In [1]:
import numpy as np
import pandas as pd

from src import preprocess, evaluate

In [2]:
%load_ext autoreload
%autoreload 2

In [3]:
DATA_DIR = "./data/"
CLINICAL_NOTES_FILE = DATA_DIR + "ClinNotes.csv"
MEDICAL_CONCEPTS_FILE = DATA_DIR + "MedicalConcepts.csv"

PROCESSDED_DATA_DIR = './processed_data/'
TFIDF_VECTOR_FILE = PROCESSDED_DATA_DIR + 'Tfidf_vector.npy'
TFIDF_EXTENDED_VECTOR_FILE = PROCESSDED_DATA_DIR + 'Tfidf_extended_vector.npy'
BIOWORDVEC_VECTOR_FILE = PROCESSDED_DATA_DIR + 'BioWordVec_vector.npy'
CLINICAL_BERT_VECTOR = PROCESSDED_DATA_DIR + 'Clinical_Bert_vector.npy'

# Use Case: Similarity
Once we have the document vectors, we can measure the similarity between two vectors. This is very helpful in searching and ranking. The use cases can be given a user query or a clinical note, to find the most relevant ones from our database. I use the cosine similarity as the metric to avoid favoring larger norms of the vector. Below I show the use case of given a query clinical note, to find the top-k most relevant ones.

Since we don't have labeled data for the relevancy and I do not have the domain knowledge to give a qualitative analysis, I will skip the evaluation part for this task. I will try to interpret the examples below based on the vectorization techniques.

In [4]:
df_clinical = pd.read_csv(CLINICAL_NOTES_FILE)

In [5]:
vectors_tfidf = np.load(TFIDF_VECTOR_FILE)
vectors_tfidf_extended = np.load(TFIDF_EXTENDED_VECTOR_FILE)
vectors_biowordvec = np.load(BIOWORDVEC_VECTOR_FILE)
vectors_clinical_bert = np.load(CLINICAL_BERT_VECTOR)

## TF-IDF
We can observe the matching basically depends on the overlapping of words. The result of extended version of tf-idf vector shows some minor difference to the plain one.

In [6]:
evaluate.print_topk_most_similar_notes(df_clinical, vectors_tfidf, 0, 3)

QUERY CLINICAL NOTE
Category: Cardiovascular / Pulmonary

2-D M-MODE: 
 
1.  Left atrial enlargement with left atrial diameter of 4.7 cm.
2.  Normal size right and left ventricle.
3.  Normal LV systolic function with left ventricular ejection fraction of 51%.
4.  Normal LV diastolic function.
5.  No pericardial effusion.
6.  Normal morphology of aortic valve
 mitral valve
 tricuspid valve
 and pulmonary valve.
7.  PA systolic pressure is 36 mmHg.
DOPPLER: 
 
1.  Mild mitral and tricuspid regurgitation.
2.  Trace aortic and pulmonary regurgitation.

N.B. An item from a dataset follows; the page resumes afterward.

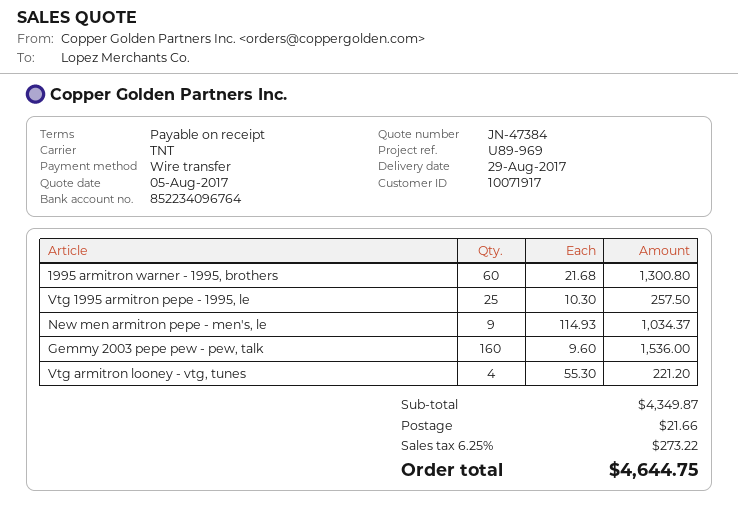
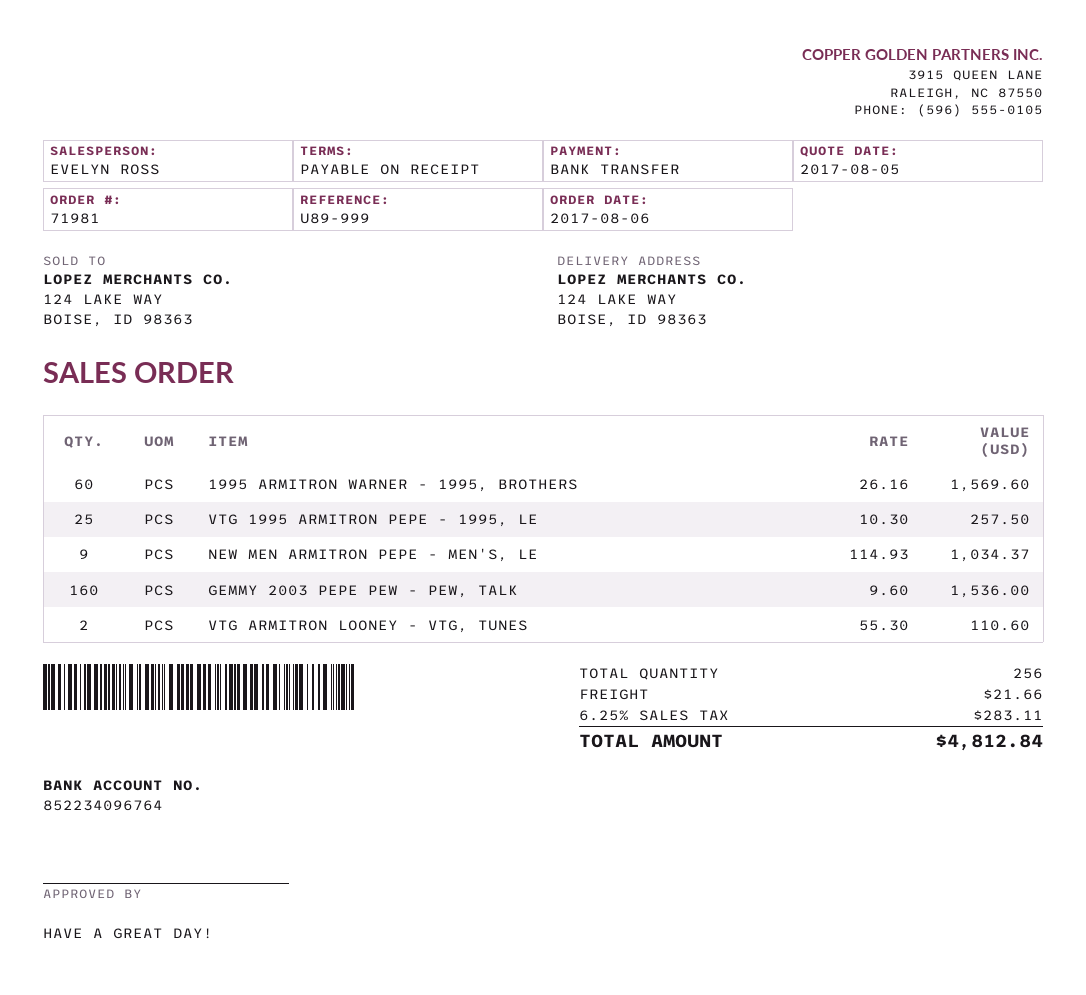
reference: U89-969 -> U89-999
1995 armitron warner - 1995, brothers: 60 x 21.68 = 1300.80 -> 60 x 26.16 = 1569.60
Vtg armitron looney - vtg, tunes: 4 x 55.30 = 221.20 -> 2 x 55.30 = 110.60
tax: 6.25% = 273.22 -> 6.25% = 283.11
total: 4644.75 -> 4812.84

******************************************************************************************
Category: Cardiovascular / Pulmonary

DESCRIPTION:
1.  Normal cardiac chambers size.
2.  Normal left ventricular size.
3.  Normal LV systolic function.  Ejection fraction estimated around 60%.
4.  Aortic valve seen with good motion.
5.  Mitral valve seen with good motion.
6.  Tricuspid valve seen with good motion.
7.  No pericardial effusion or intraca

In [7]:
evaluate.print_topk_most_similar_notes(df_clinical, vectors_tfidf_extended, 0, 3)

QUERY CLINICAL NOTE
Category: Cardiovascular / Pulmonary

2-D M-MODE: 
 
1.  Left atrial enlargement with left atrial diameter of 4.7 cm.
2.  Normal size right and left ventricle.
3.  Normal LV systolic function with left ventricular ejection fraction of 51%.
4.  Normal LV diastolic function.
5.  No pericardial effusion.
6.  Normal morphology of aortic valve
 mitral valve
 tricuspid valve
 and pulmonary valve.
7.  PA systolic pressure is 36 mmHg.
DOPPLER: 
 
1.  Mild mitral and tricuspid regurgitation.
2.  Trace aortic and pulmonary regurgitation.

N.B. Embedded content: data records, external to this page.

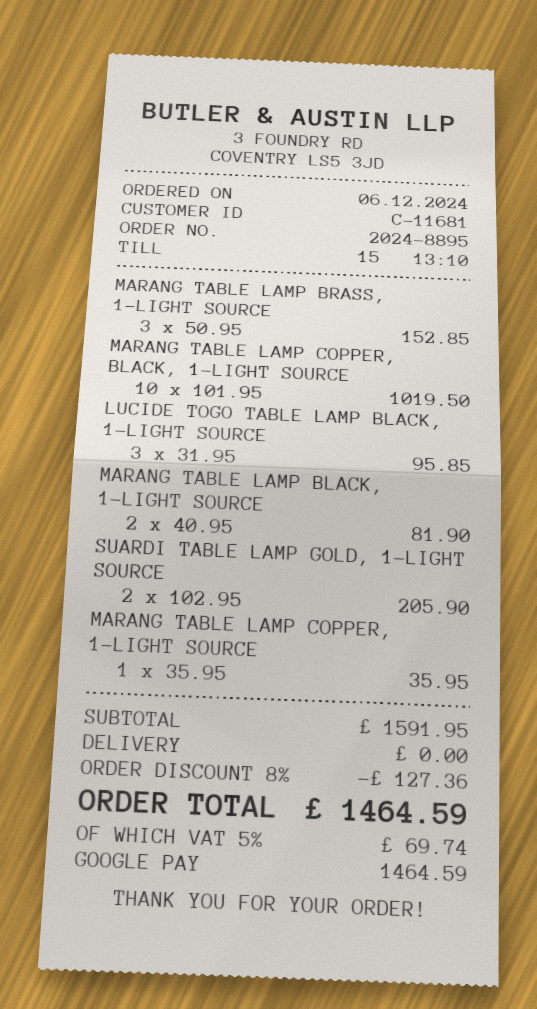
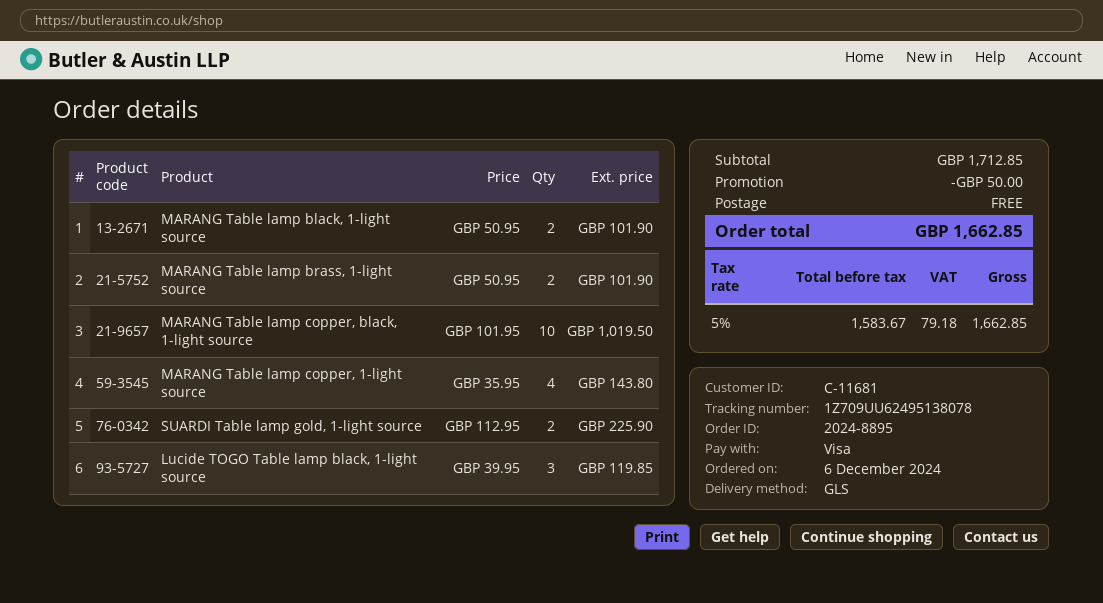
payment method: Google Pay -> Visa
MARANG TABLE LAMP BRASS, 1-LIGHT SOURCE: 3 x 50.95 = 152.85 -> 2 x 50.95 = 101.90
LUCIDE TOGO TABLE LAMP BLACK, 1-LIGHT SOURCE: 3 x 31.95 = 95.85 -> 3 x 39.95 = 119.85
MARANG TABLE LAMP BLACK, 1-LIGHT SOURCE: 2 x 40.95 = 81.90 -> 2 x 50.95 = 101.90
SUARDI TABLE LAMP GOLD, 1-LIGHT SOURCE: 2 x 102.95 = 205.90 -> 2 x 112.95 = 225.90
MARANG TABLE LAMP COPPER, 1-LIGHT SOURCE: 1 x 35.95 = 35.95 -> 4 x 35.95 = 143.80
subtotal: 1591.95 -> 1712.85
discount: 127.36 -> 50.00
tax: 5% = 69.74 -> 5% = 79.18
total: 1464.59 -> 1662.85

******************************************************************************************
Category: Cardiovascular / Pulmonary

DESCRIPTION:
1.  Normal cardiac chambers size.
2.  Normal left ventricular size.
3.  Normal LV systolic function.  Ejection fraction estimated around 60%.
4.  Aortic valve seen with good motion.
5.  Mitral valve seen with good motion.
6.  Tricuspid valve seen with good motion.
7.  No pericardial effusion or intraca

## Word Vector Aggregation
We can observe the result is quite similar to the TF-IDF vectorization. This is expected as the overlapping of words will result in a similar aggregated word vector.

In [8]:
evaluate.print_topk_most_similar_notes(df_clinical, vectors_biowordvec, 0, 3)

QUERY CLINICAL NOTE
Category: Cardiovascular / Pulmonary

2-D M-MODE: 
 
1.  Left atrial enlargement with left atrial diameter of 4.7 cm.
2.  Normal size right and left ventricle.
3.  Normal LV systolic function with left ventricular ejection fraction of 51%.
4.  Normal LV diastolic function.
5.  No pericardial effusion.
6.  Normal morphology of aortic valve
 mitral valve
 tricuspid valve
 and pulmonary valve.
7.  PA systolic pressure is 36 mmHg.
DOPPLER: 
 
1.  Mild mitral and tricuspid regurgitation.
2.  Trace aortic and pulmonary regurgitation.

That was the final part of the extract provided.